_ENTRIES SUPPLIED:_
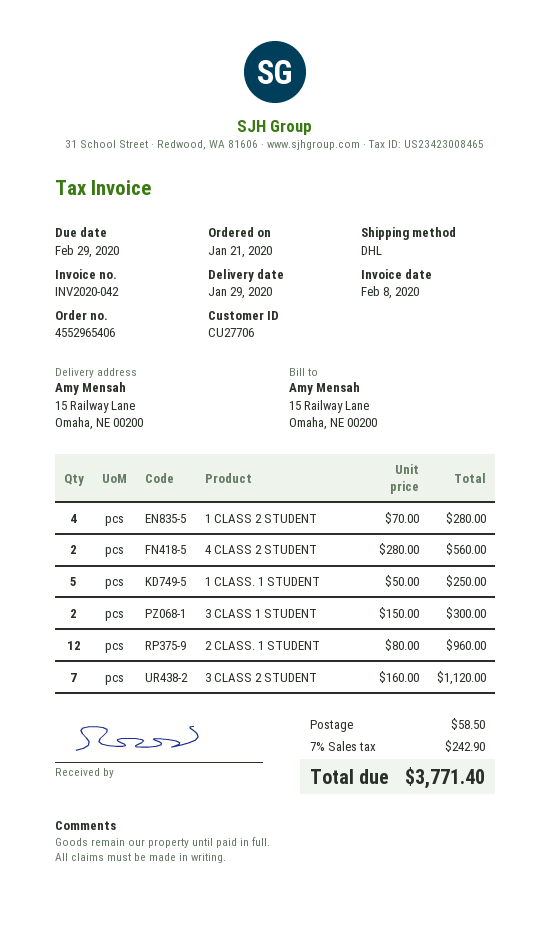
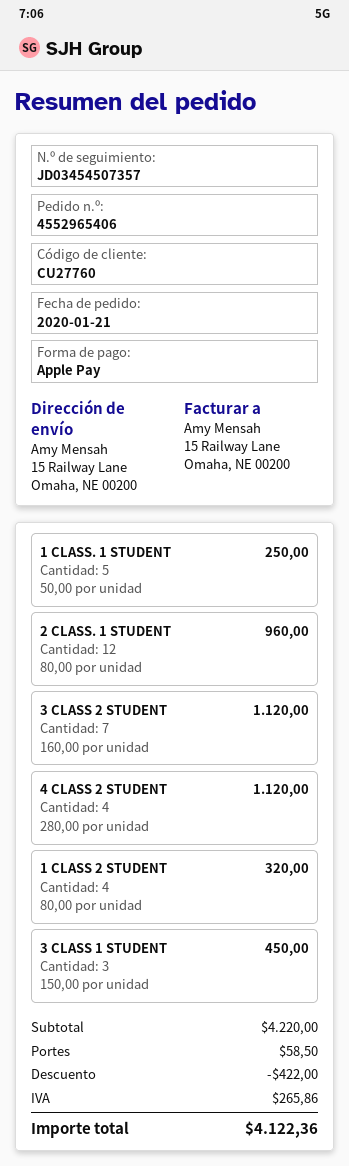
customer number: CU27706 -> CU27760
1 CLASS 2 STUDENT: 4 x 70.00 = 280.00 -> 4 x 80.00 = 320.00
4 CLASS 2 STUDENT: 2 x 280.00 = 560.00 -> 4 x 280.00 = 1120.00
3 CLASS 1 STUDENT: 2 x 150.00 = 300.00 -> 3 x 150.00 = 450.00
discount: none -> 422.00
tax: 242.90 -> 265.86
total: 3771.40 -> 4122.36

_DIRECTIONS FOR THIS TASK:_
Please return every line from the material above where the string "CLASS" occurs.

_YOUR SOLUTION:_
1 CLASS 2 STUDENT: 4 x 70.00 = 280.00 -> 4 x 80.00 = 320.00
4 CLASS 2 STUDENT: 2 x 280.00 = 560.00 -> 4 x 280.00 = 1120.00
3 CLASS 1 STUDENT: 2 x 150.00 = 300.00 -> 3 x 150.00 = 450.00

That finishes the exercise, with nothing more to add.